[Before-and-after change records]
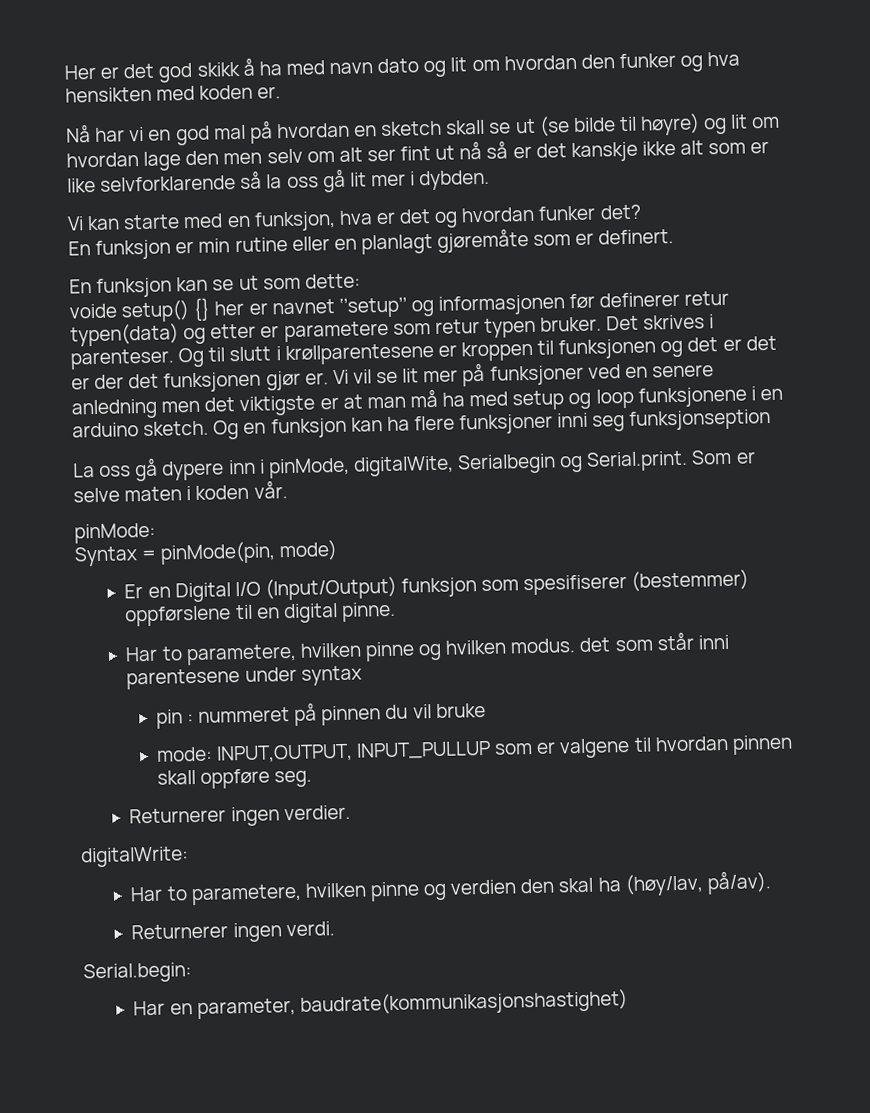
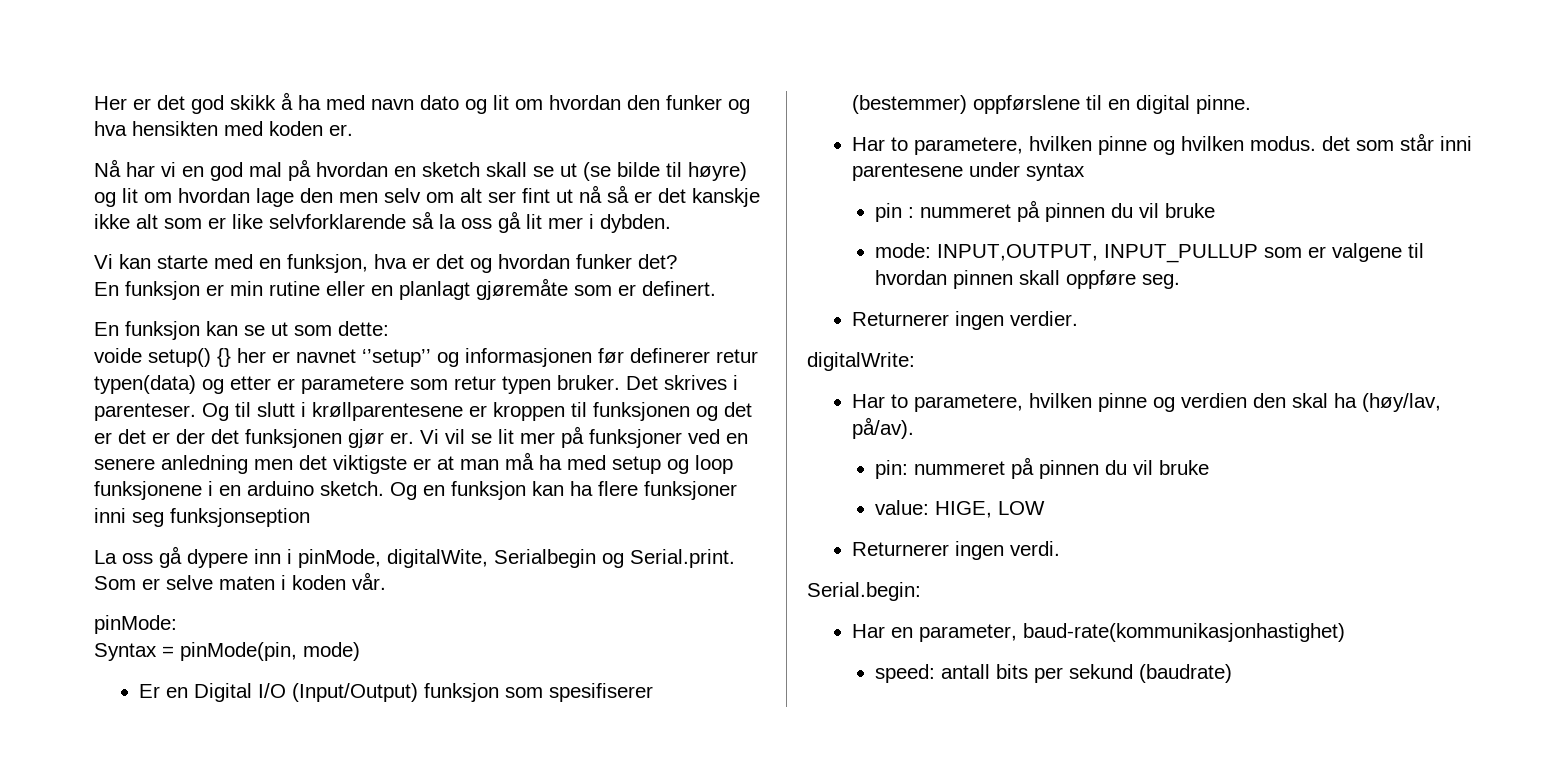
+ pin: nummeret på pinnen du vil bruke
+ value: HIGE, LOW
- Har en parameter, baudrate(kommunikasjonshastighet)
+ Har en parameter, baud-rate(kommunikasjonhastighet)
+ speed: antall bits per sekund (baudrate)

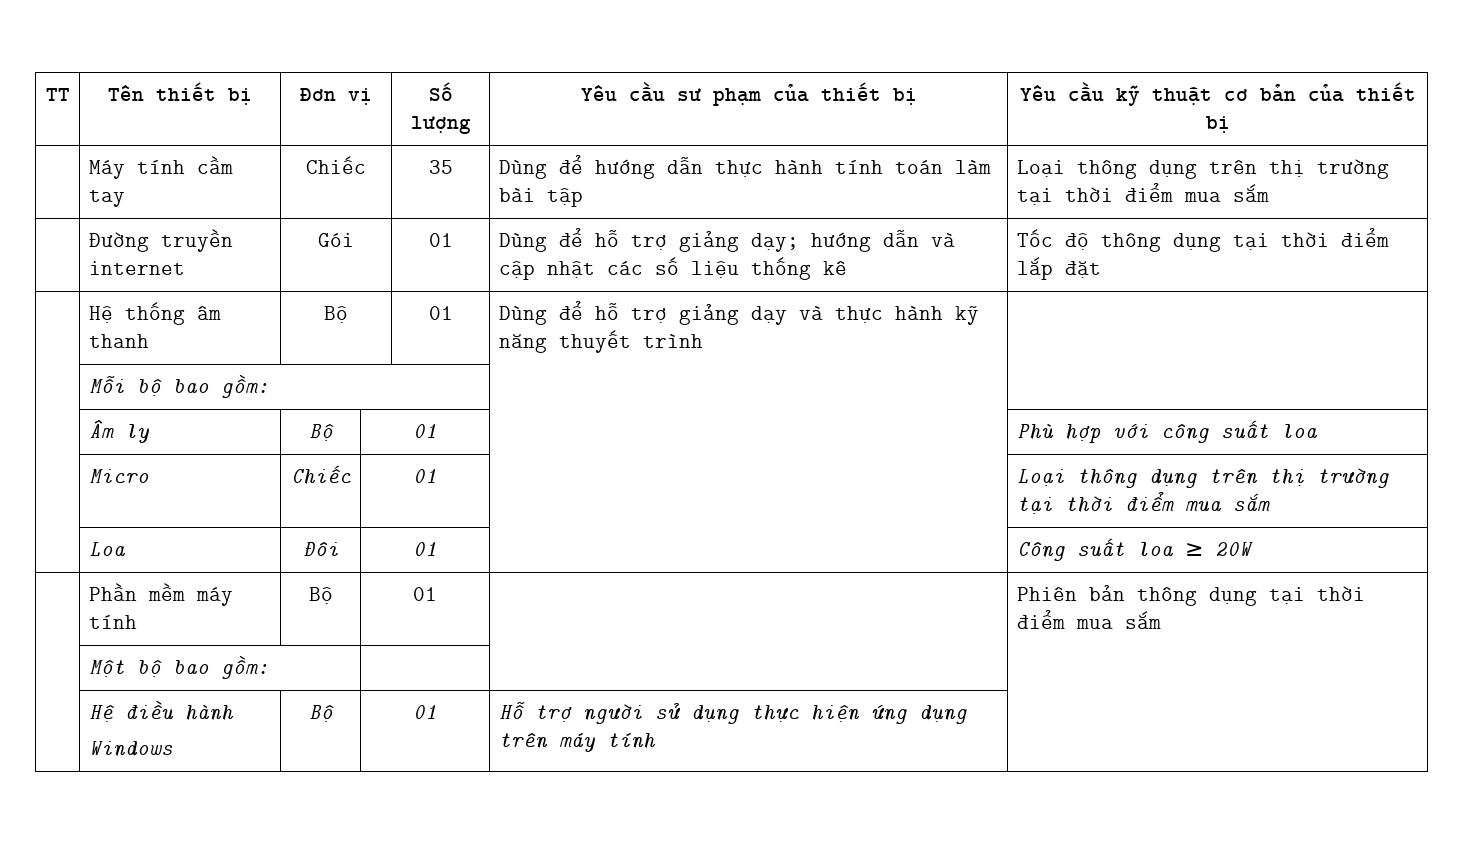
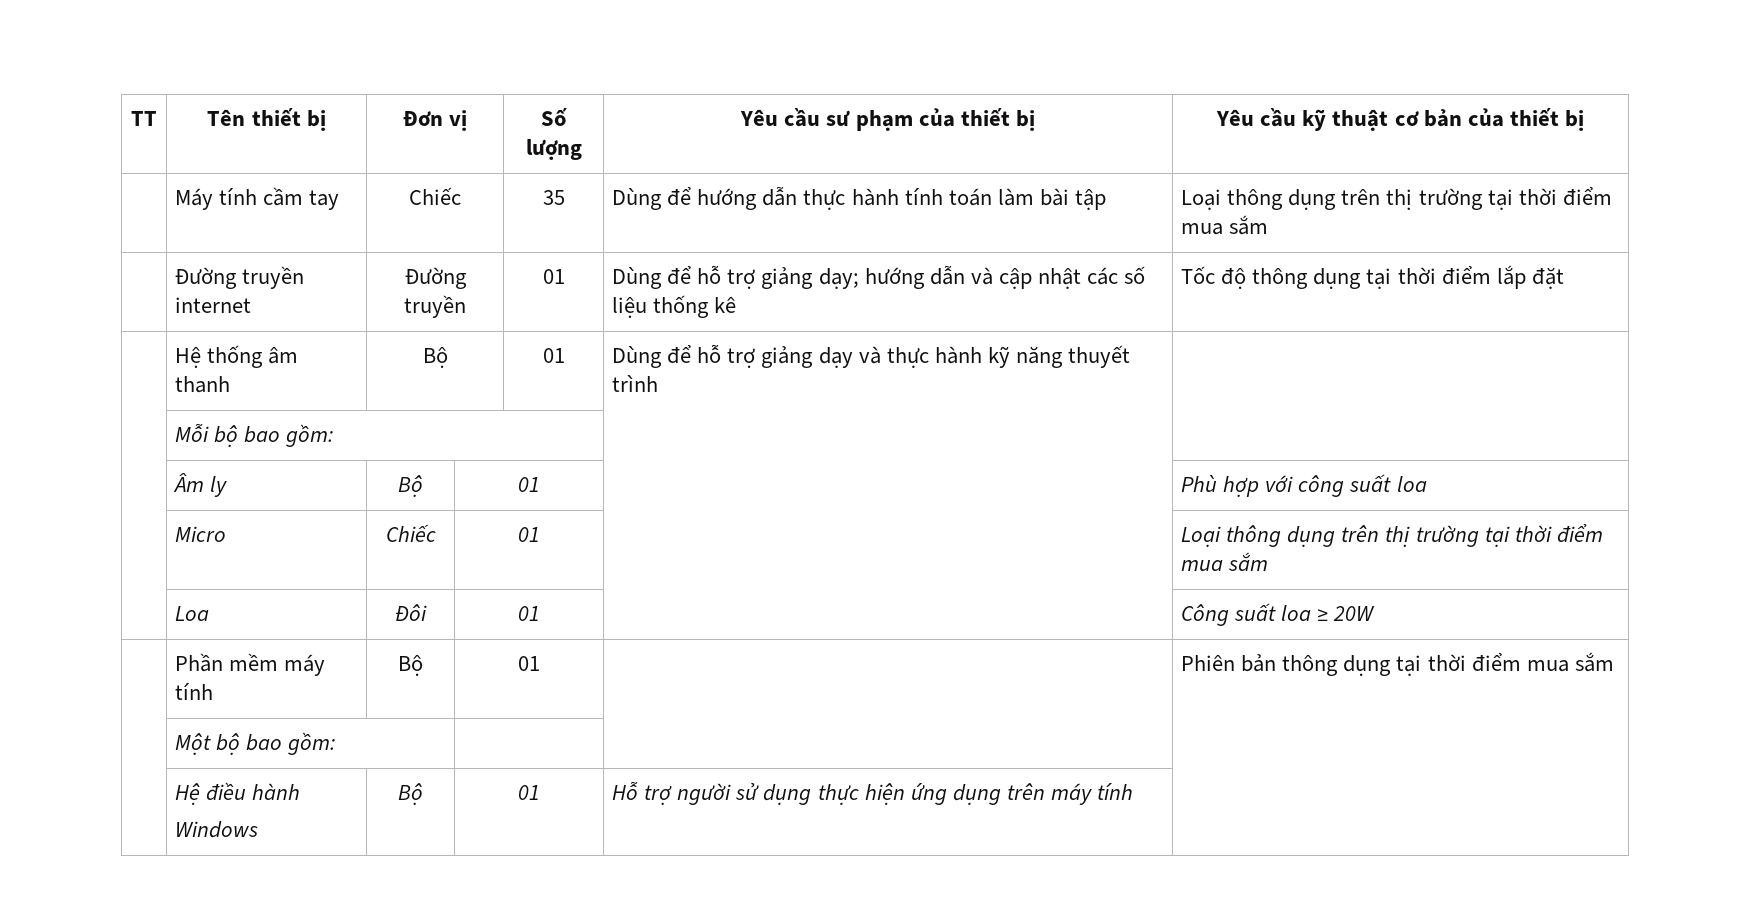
- | Đường truyền internet | Gói | 01 | Dùng để hỗ trợ giảng dạy; hướng dẫn và cập nhật các số liệu thống kê | Tốc độ thông dụng tại thời điểm lắp đặt
+ | Đường truyền internet | Đường truyền | 01 | Dùng để hỗ trợ giảng dạy; hướng dẫn và cập nhật các số liệu thống kê | Tốc độ thông dụng tại thời điểm lắp đặt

=== YOUR OBJECTIVE ===
Your task is to reproduce every record exactly while omitting the pictures.

=== RESULT ===
+ pin: nummeret på pinnen du vil bruke
+ value: HIGE, LOW
- Har en parameter, baudrate(kommunikasjonshastighet)
+ Har en parameter, baud-rate(kommunikasjonhastighet)
+ speed: antall bits per sekund (baudrate)

- | Đường truyền internet | Gói | 01 | Dùng để hỗ trợ giảng dạy; hướng dẫn và cập nhật các số liệu thống kê | Tốc độ thông dụng tại thời điểm lắp đặt
+ | Đường truyền internet | Đường truyền | 01 | Dùng để hỗ trợ giảng dạy; hướng dẫn và cập nhật các số liệu thống kê | Tốc độ thông dụng tại thời điểm lắp đặt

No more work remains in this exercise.